▶ [Work task]
Before writing anything, find the line that contains "[110,232,164,244] repository. ->", then retype the entries below exactly from their first line through that one, without pictures.

▶ [Records shown]
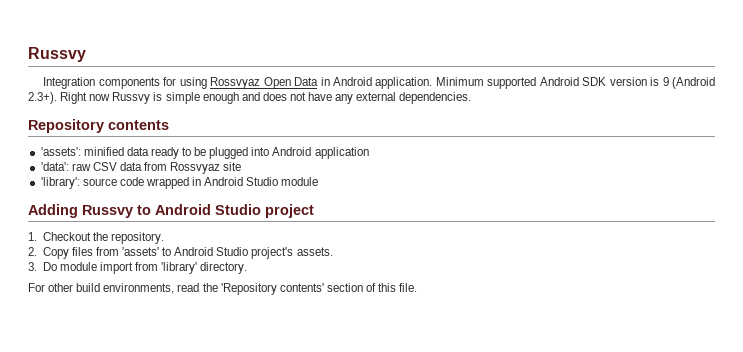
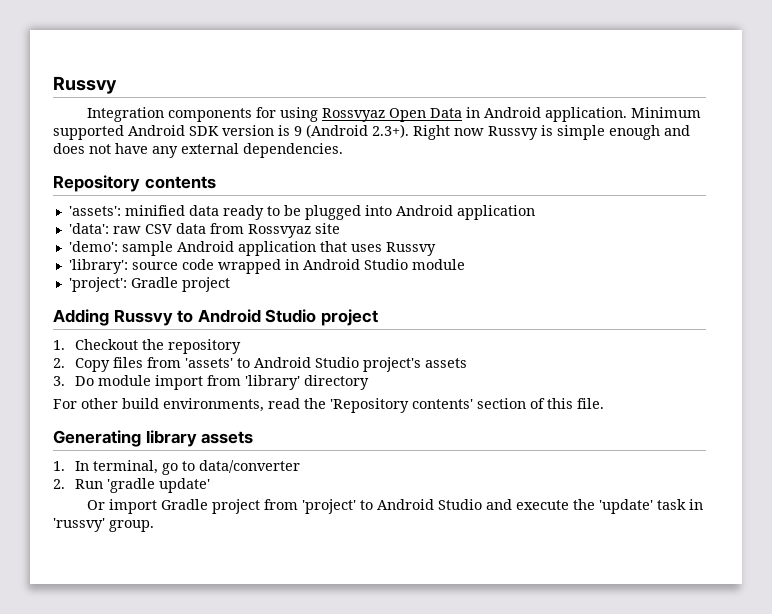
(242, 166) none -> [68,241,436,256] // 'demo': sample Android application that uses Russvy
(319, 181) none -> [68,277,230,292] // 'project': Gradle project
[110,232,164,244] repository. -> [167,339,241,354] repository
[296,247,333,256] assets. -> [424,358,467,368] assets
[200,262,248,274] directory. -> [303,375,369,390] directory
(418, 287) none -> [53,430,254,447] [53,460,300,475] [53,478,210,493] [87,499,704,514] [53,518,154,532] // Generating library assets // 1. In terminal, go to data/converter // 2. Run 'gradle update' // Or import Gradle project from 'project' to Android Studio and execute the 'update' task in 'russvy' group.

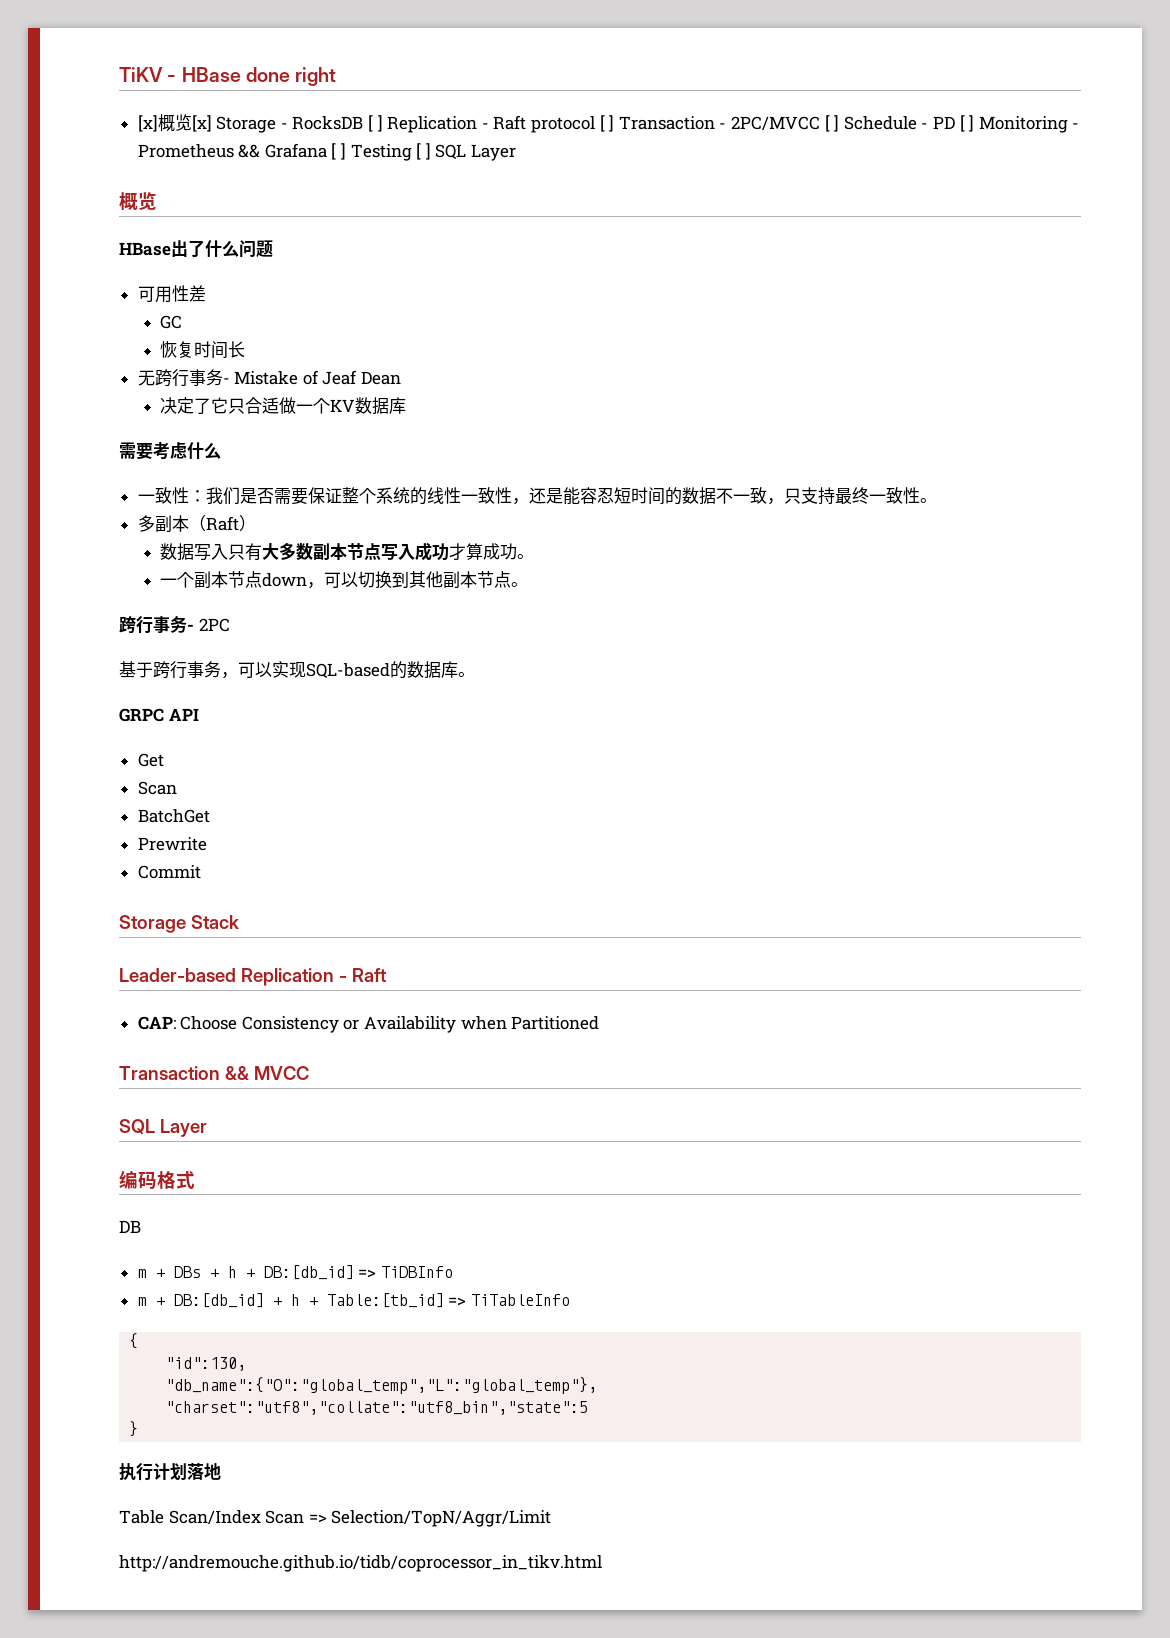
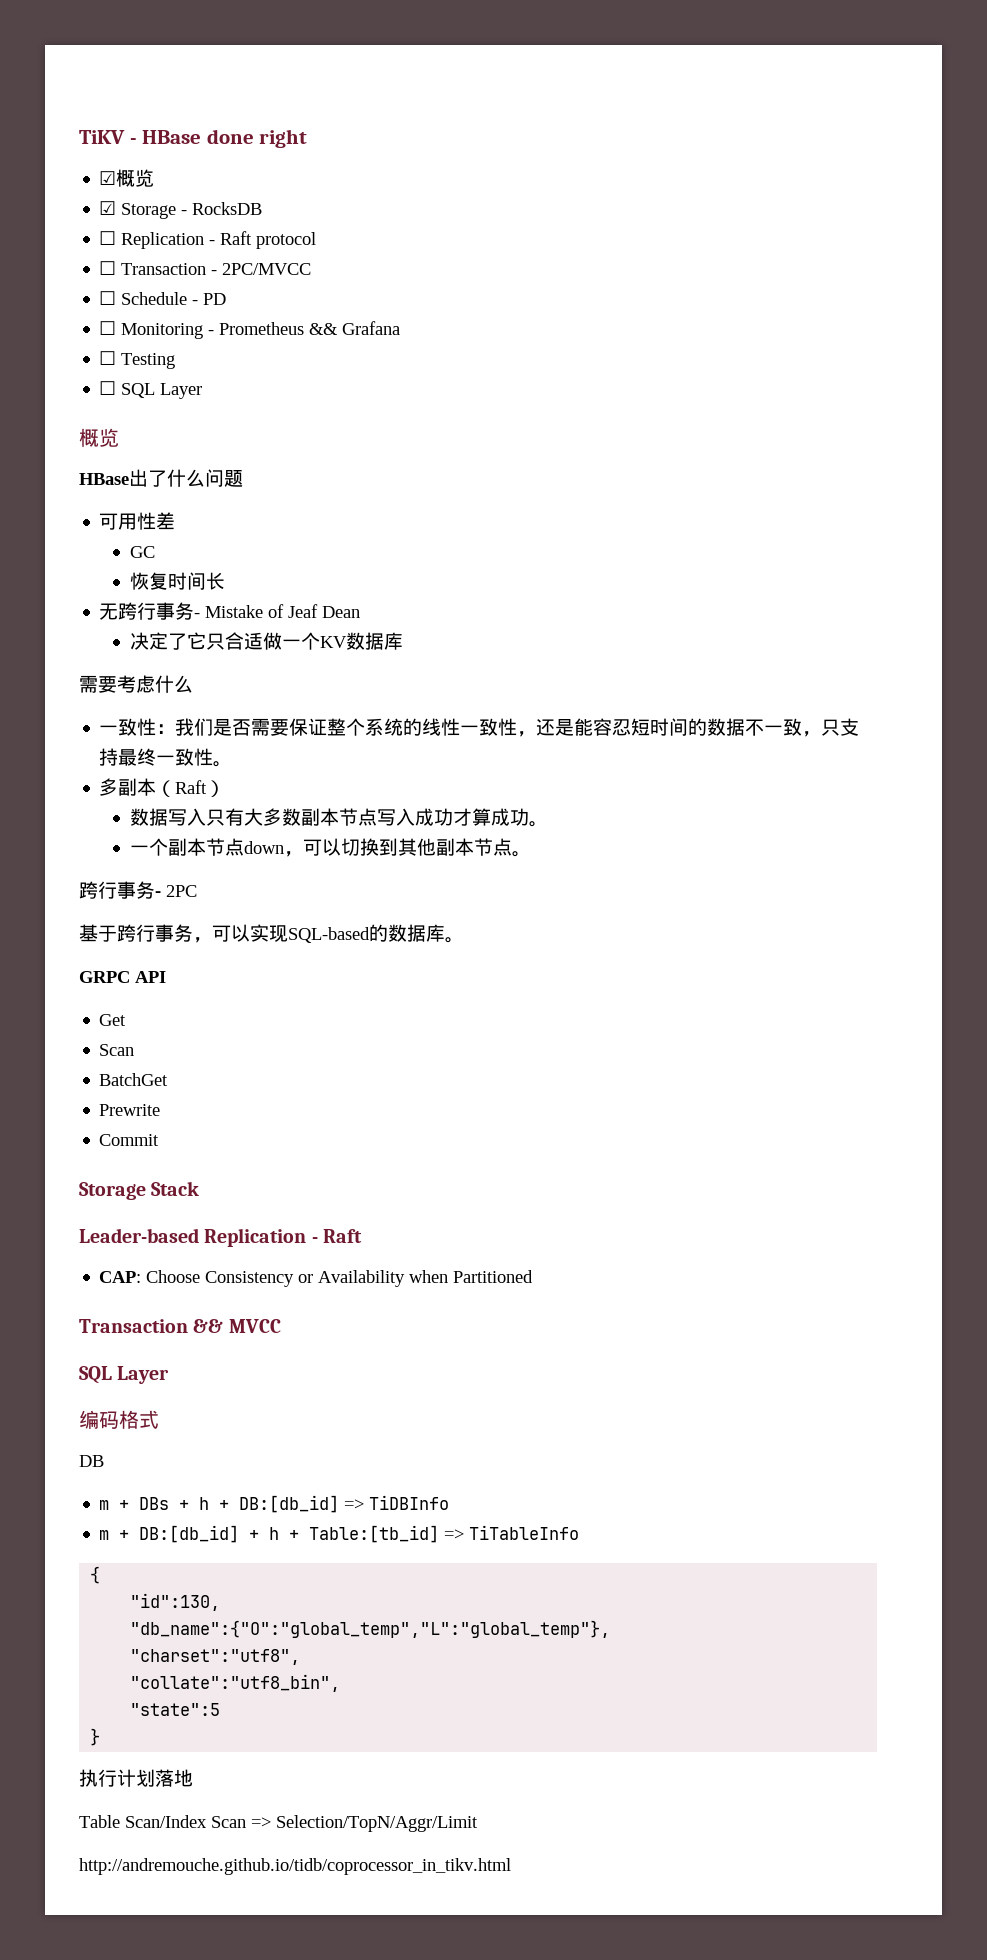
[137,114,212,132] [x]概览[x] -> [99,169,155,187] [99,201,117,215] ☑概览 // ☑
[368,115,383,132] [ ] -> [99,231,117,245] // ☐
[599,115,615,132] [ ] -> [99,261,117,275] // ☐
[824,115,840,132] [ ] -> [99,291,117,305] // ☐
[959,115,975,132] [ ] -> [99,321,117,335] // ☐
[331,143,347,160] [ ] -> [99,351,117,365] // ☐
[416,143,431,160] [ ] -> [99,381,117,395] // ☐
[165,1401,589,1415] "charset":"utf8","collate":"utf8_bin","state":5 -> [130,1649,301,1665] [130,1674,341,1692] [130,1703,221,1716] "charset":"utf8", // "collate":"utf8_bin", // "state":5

▶ [Finished task]
(242, 166) none -> [68,241,436,256] // 'demo': sample Android application that uses Russvy
(319, 181) none -> [68,277,230,292] // 'project': Gradle project
[110,232,164,244] repository. -> [167,339,241,354] repository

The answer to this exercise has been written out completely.